DATA SUPPLIED START

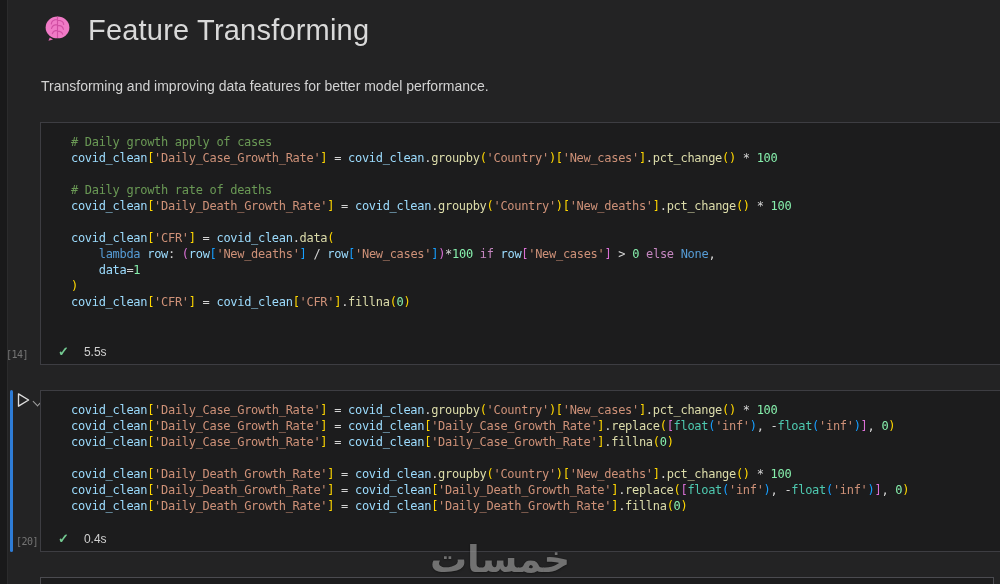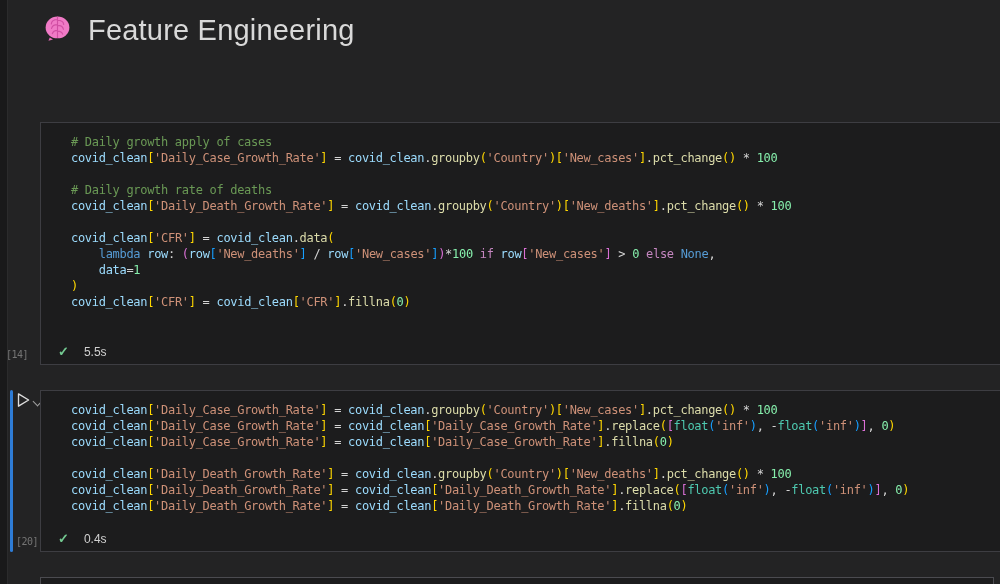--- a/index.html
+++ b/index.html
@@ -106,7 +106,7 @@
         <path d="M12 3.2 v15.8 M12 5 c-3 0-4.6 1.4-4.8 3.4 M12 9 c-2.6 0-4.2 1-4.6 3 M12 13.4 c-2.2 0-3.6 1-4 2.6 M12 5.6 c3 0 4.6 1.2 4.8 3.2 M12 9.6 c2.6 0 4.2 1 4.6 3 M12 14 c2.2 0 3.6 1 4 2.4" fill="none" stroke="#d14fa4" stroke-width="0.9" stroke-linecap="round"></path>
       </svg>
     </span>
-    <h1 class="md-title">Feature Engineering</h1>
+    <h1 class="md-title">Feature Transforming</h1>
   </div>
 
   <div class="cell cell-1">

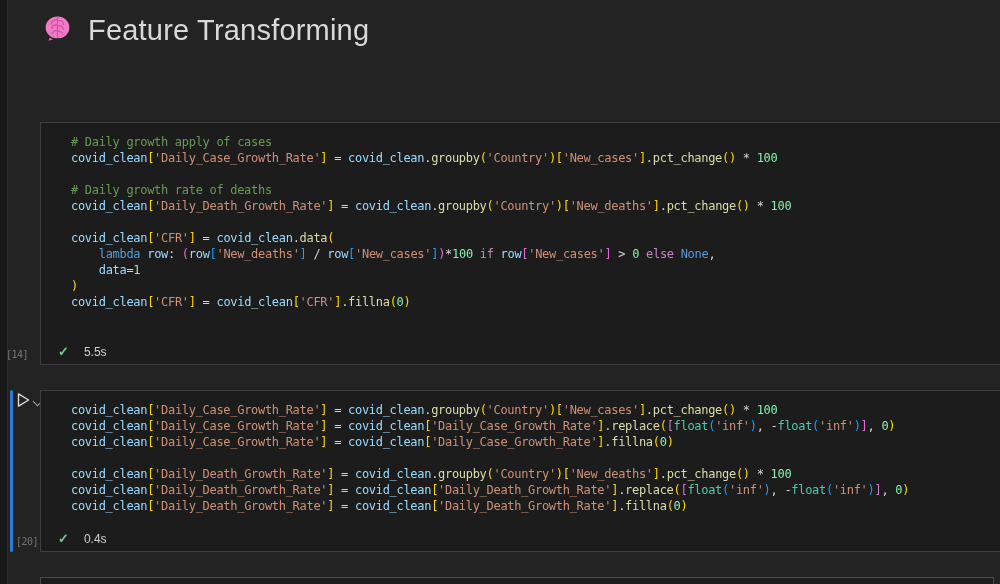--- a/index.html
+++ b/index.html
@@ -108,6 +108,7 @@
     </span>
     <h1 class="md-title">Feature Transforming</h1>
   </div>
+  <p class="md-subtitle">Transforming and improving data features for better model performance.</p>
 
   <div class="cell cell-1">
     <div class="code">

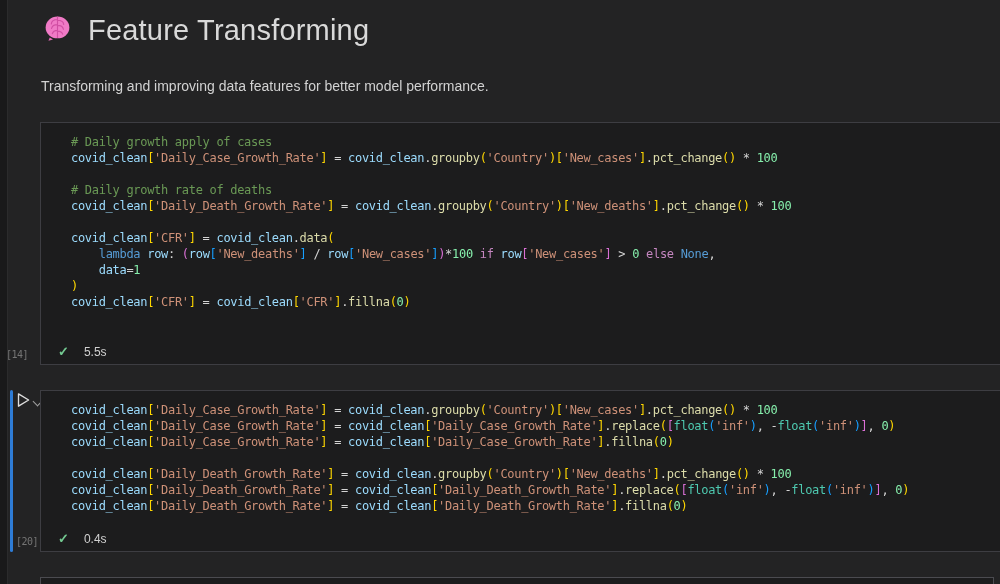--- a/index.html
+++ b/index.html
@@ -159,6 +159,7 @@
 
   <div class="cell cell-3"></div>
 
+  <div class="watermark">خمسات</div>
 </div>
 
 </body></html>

DATA SUPPLIED END
DATA SUPPLIED START

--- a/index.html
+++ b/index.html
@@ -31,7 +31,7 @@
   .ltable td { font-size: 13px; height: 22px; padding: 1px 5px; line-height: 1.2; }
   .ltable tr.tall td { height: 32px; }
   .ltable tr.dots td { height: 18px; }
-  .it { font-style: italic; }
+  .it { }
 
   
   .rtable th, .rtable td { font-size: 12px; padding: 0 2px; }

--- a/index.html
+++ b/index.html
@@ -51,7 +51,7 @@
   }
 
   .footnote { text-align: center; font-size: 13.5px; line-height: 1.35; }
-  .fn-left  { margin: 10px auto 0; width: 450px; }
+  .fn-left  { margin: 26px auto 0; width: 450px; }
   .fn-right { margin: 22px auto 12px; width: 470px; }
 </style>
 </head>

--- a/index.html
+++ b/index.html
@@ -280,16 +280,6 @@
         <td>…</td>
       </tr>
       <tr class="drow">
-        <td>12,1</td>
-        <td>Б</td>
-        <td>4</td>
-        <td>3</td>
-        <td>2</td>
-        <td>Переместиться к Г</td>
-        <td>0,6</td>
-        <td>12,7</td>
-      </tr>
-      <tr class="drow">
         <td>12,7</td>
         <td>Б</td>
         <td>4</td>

DATA SUPPLIED END

■ **WHAT YOU NEED TO DO**
Going through the data above, state how many lines include the word "left"; only that number is needed.

■ **SOLUTION TO THE EXERCISE**
2